In the material below, find the line with "html: <div>Partner of" and the line with "background: #14532d ->". Output exactly those two lines and all lines between them, leaving out pictures.

» **Dataset records**
##########

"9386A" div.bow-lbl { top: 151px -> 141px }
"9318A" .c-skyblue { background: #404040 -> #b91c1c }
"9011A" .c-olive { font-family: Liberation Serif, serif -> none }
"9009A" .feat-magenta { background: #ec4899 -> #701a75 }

##########

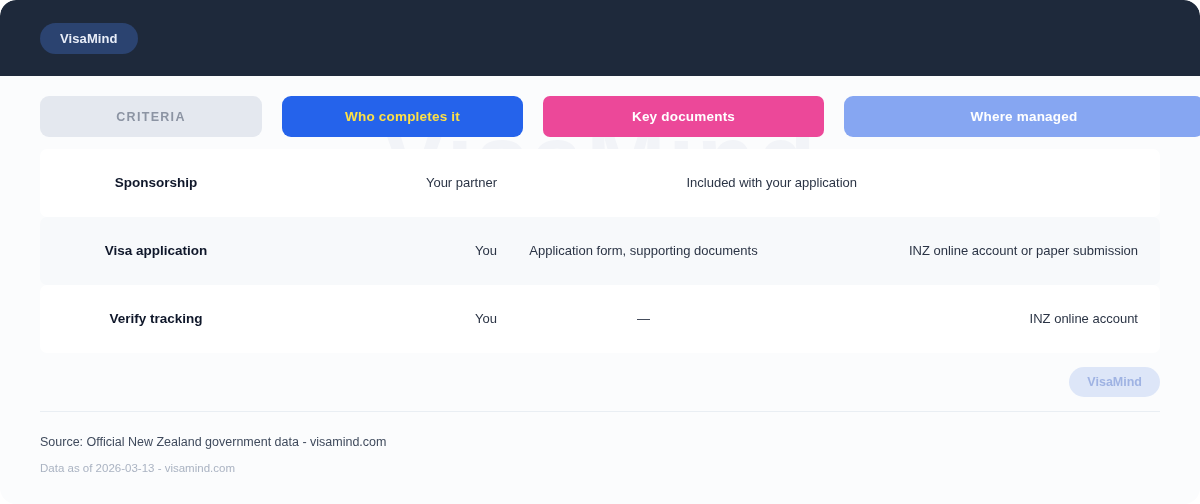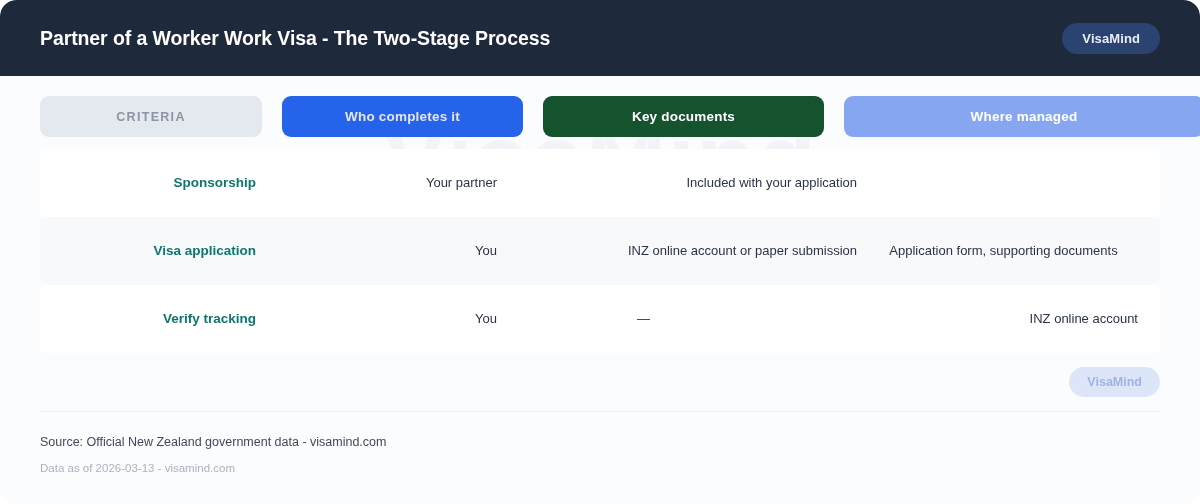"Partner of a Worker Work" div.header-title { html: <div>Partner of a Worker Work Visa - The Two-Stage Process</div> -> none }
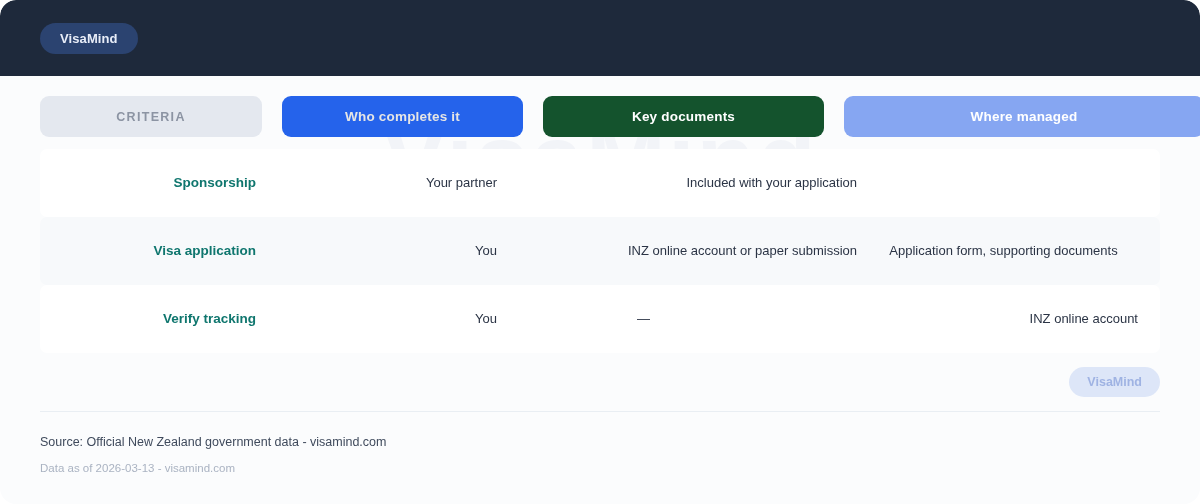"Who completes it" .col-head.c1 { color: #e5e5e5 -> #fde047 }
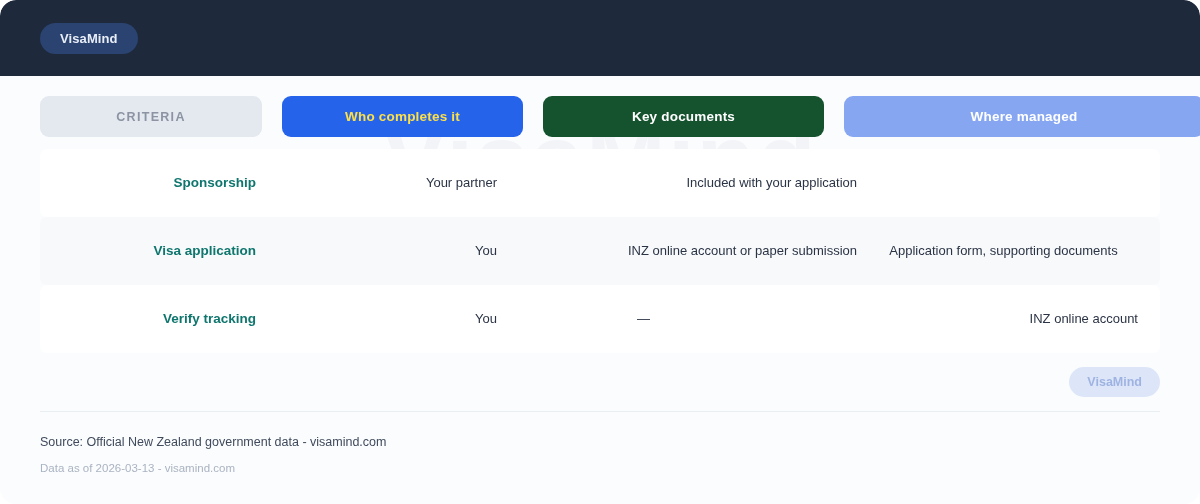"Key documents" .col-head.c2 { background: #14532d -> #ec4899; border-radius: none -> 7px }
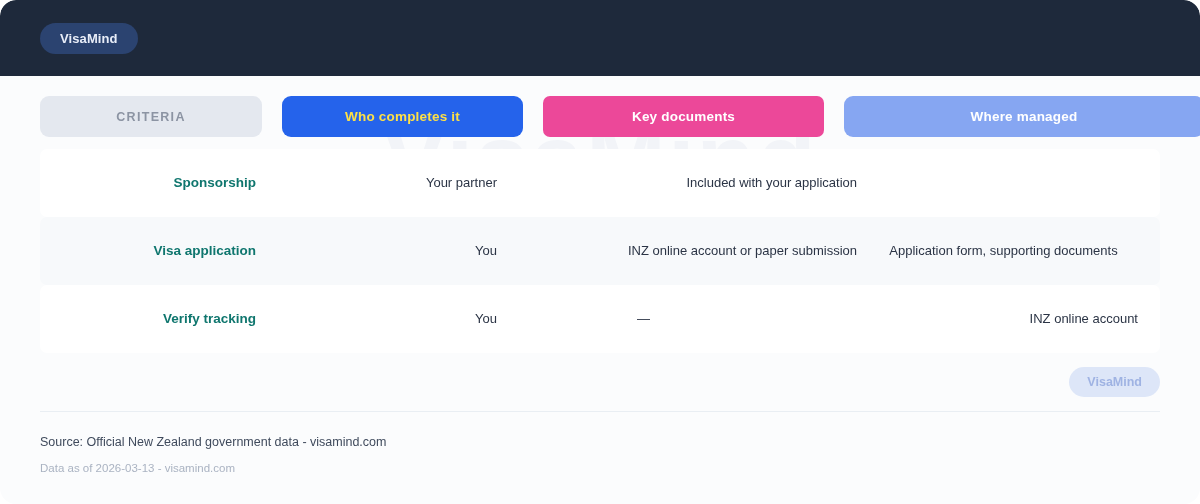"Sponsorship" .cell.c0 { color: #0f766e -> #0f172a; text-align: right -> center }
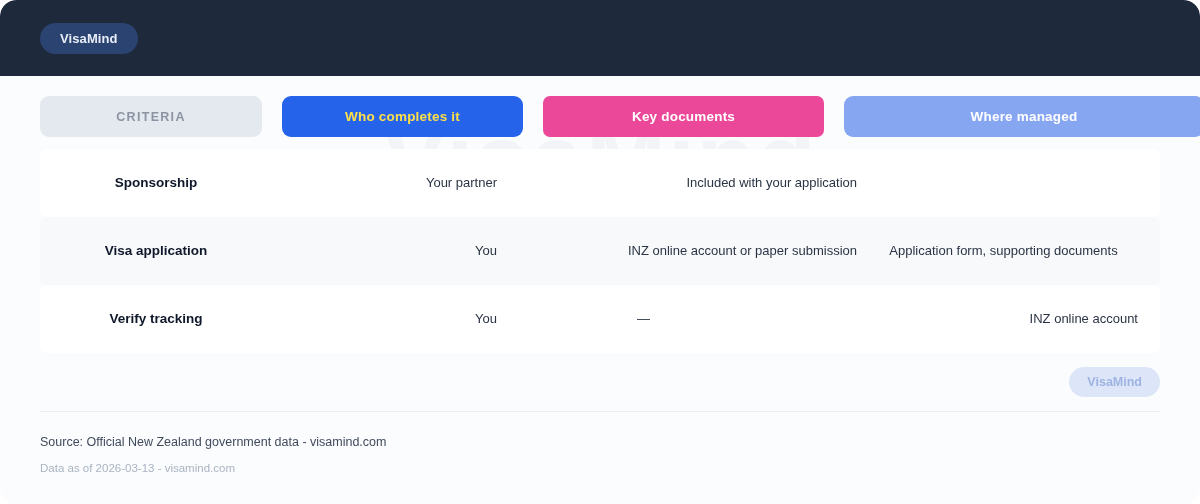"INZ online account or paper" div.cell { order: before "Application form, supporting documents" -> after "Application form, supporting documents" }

##########

» **Solution**
"Partner of a Worker Work" div.header-title { html: <div>Partner of a Worker Work Visa - The Two-Stage Process</div> -> none }
"Who completes it" .col-head.c1 { color: #e5e5e5 -> #fde047 }
"Key documents" .col-head.c2 { background: #14532d -> #ec4899; border-radius: none -> 7px }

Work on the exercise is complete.